Doctors without jobs

 Nepal produces 2000 MBBS graduates every year and 500 foreign medical graduates come to Nepal every year. Even if only around 40 percent clear the Foreign Medical Graduate exam that still makes the number of qualified and licensed MBBS doctors produced yearly at 2000.

The government which is the largest employer has 60 vacancies every year for MBBS doctors to work in government hospital. About similar number is employed yearly by various government agencies like police, army and other institutions. This leaves around 2400 newly graduated MBBS doctors looking for jobs every year.

MBBS doctors today are threatened, victimized, and beaten up and hauled up to hospital administration. And senior specialist doctors are harassed by various officials under various acts and laws. This despite the fact that our work is the noblest of all and our intention is always good. Government does not give any encouragement or subsidy to health sector. Nearly 80 percent of healthcare of this nation is in hands of small private clinics and nursing homes which do their job unprofessionally. Lopsided policies of the government favor corporate healthcare instead. 

Medical education has been taken over by unscrupulous businessmen in partnership with our politicians. MBBS doctors today are unemployed and underpaid. Difficult working conditions, lack of support from other specialties and hospital administrators, as well as rising healthcare costs have all slowed the development of MBBs doctor in Nepal. 
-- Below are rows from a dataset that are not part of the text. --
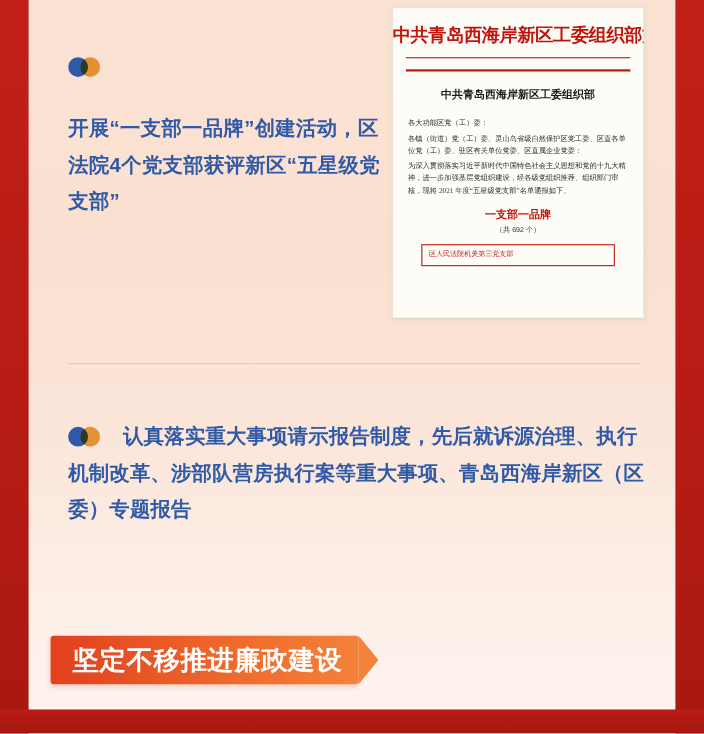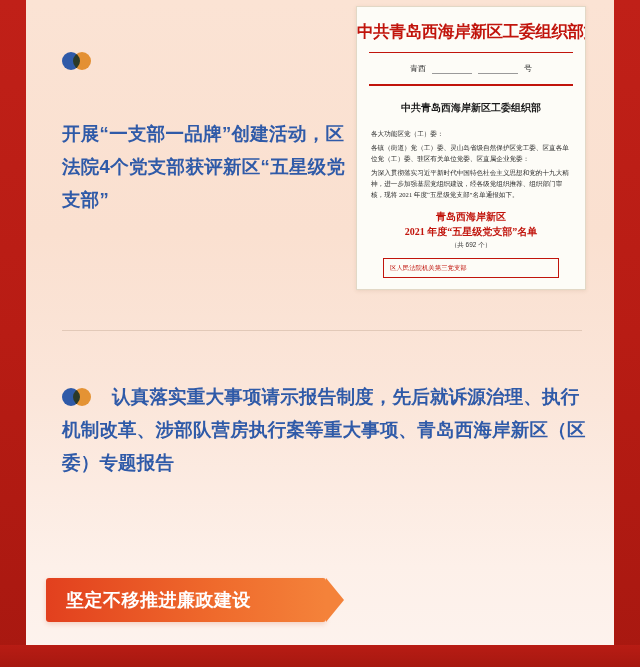--- a/index.html
+++ b/index.html
@@ -290,12 +290,6 @@
       <div class="doc-card">
         <div class="doc-header">中共青岛西海岸新区工委组织部文件</div>
         <div class="doc-rule"></div>
-        <div class="doc-numline">
-          <span class="lbl">青西</span>
-          <span class="field"></span>
-          <span class="field"></span>
-          <span class="lbl">号</span>
-        </div>
         <div class="doc-thickrule"></div>
         <div class="doc-title">
           <div>中共青岛西海岸新区工委组织部</div>

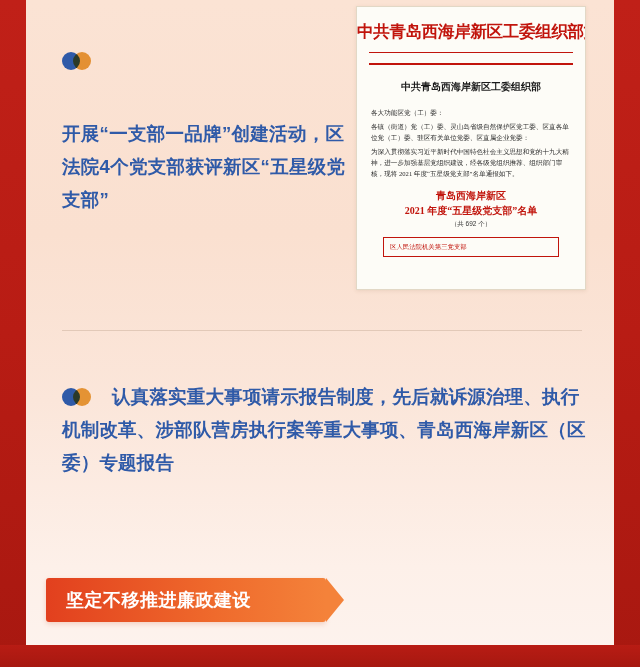--- a/index.html
+++ b/index.html
@@ -80,7 +80,7 @@
   .b1-text {
     position: absolute;
     left: 36px;
-    top: 117px;
+    top: 100px;
     width: 290px;
     color: #2f5aa8;
     font-size: 18.5px;

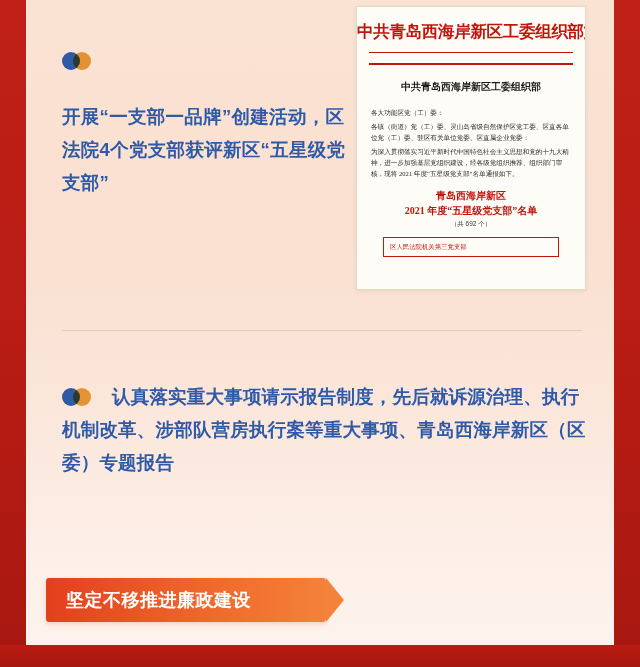--- a/index.html
+++ b/index.html
@@ -300,7 +300,7 @@
           <p>为深入贯彻落实习近平新时代中国特色社会主义思想和党的十九大精神，进一步加强基层党组织建设，经各级党组织推荐、组织部门审核，现将 2021 年度“五星级党支部”名单通报如下。</p>
         </div>
         <div class="doc-subtitle">
-          <div>青岛西海岸新区</div>
+          <div>一支部一品牌</div>
           <div>2021 年度“五星级党支部”名单</div>
         </div>
         <div class="doc-count">（共 692 个）</div>

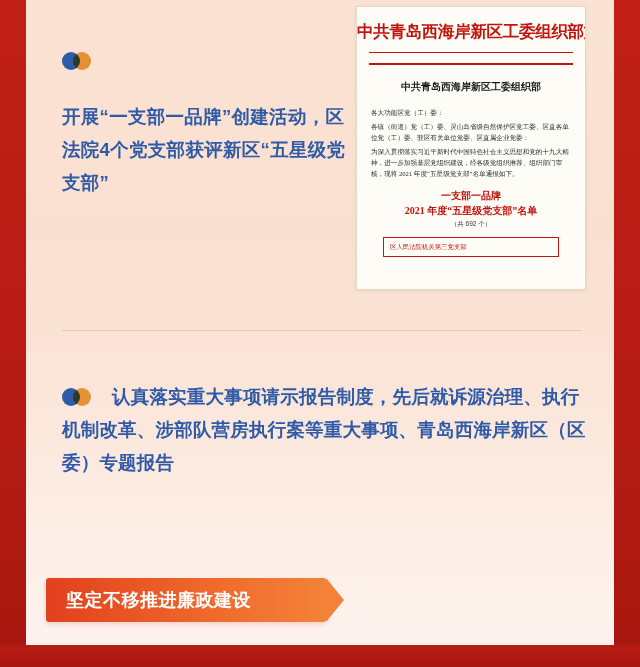--- a/index.html
+++ b/index.html
@@ -301,7 +301,6 @@
         </div>
         <div class="doc-subtitle">
           <div>一支部一品牌</div>
-          <div>2021 年度“五星级党支部”名单</div>
         </div>
         <div class="doc-count">（共 692 个）</div>
         <div class="doc-list">

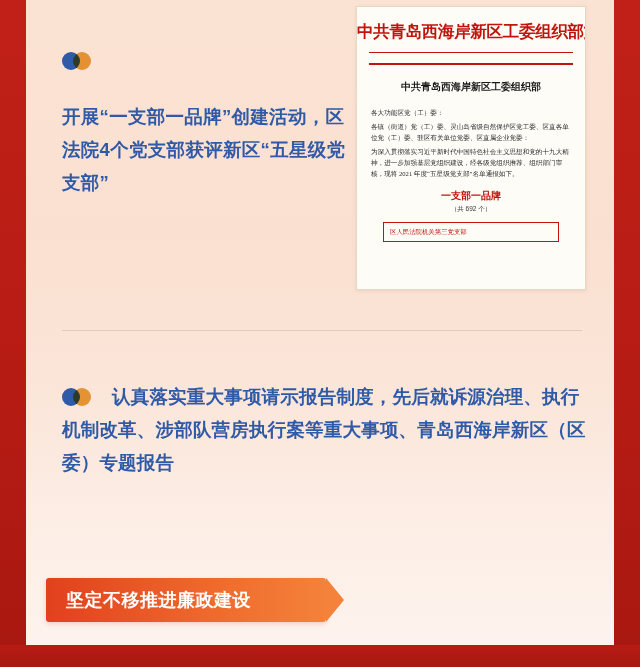--- a/index.html
+++ b/index.html
@@ -243,7 +243,7 @@
   }
   .banner-text {
     color: #ffffff;
-    font-size: 18px;
+    font-size: 24px;
     font-weight: bold;
     padding-left: 20px;
     letter-spacing: 0.5px;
While it is well recognized that the ability to provide care to acutely ill patients is essential to any healthcare system, Nepal needs to strengthen its emergency care through standardization of MBBS training and continuing medical education. 

Joining a government service these days is being gradually made impossible for all doctors who are made subservient to multiple masters. They are paid poorly, do not get any of the perks like housing, transport and security and even the salaries are, at times, delayed or unpaid for months. Despite this they cannot go on strike or protest. We fight against ignorance, misconceptions, misdirected faith, and various taboos to inculcate scientific knowledge and impart health literacy among the public only to be targeted for doing our job. 

 According to the Nepal Medical Council, total registered medical doctors are around 24000 (18000 MBBS and 6000 specialist doctors). MBBS doctors annually produced in Nepal and abroad range from 1,500 to 2,000. Total vacancies for MBBS doctors stand at 1650 in Nepal’s government hospitals. Only 700 posts have been fulfilled, remaining 950 posts remain unfulfilled. 

Rural areas of Nepal have one doctor for every 150 000 people, compared to one for every 850 people in Kathmandu Valley. The state of health care in Nepal is abysmal. Millions of Nepalis do not have reasonable access to adequate health services. The disparity in health status between urban and rural populations is particularly shocking. Many of the rural government hospitals lack basic equipment and some have not been staffed for years.

Let us not deny the fact that the country needs more qualified doctors—not just ‘doctors’—of modern scientific medicine. We already have surplus of persons masquerading as doctors of modern scientific medicine without adequate knowledge. If we get more qualified ones they can make a difference in Nepal’s health service system.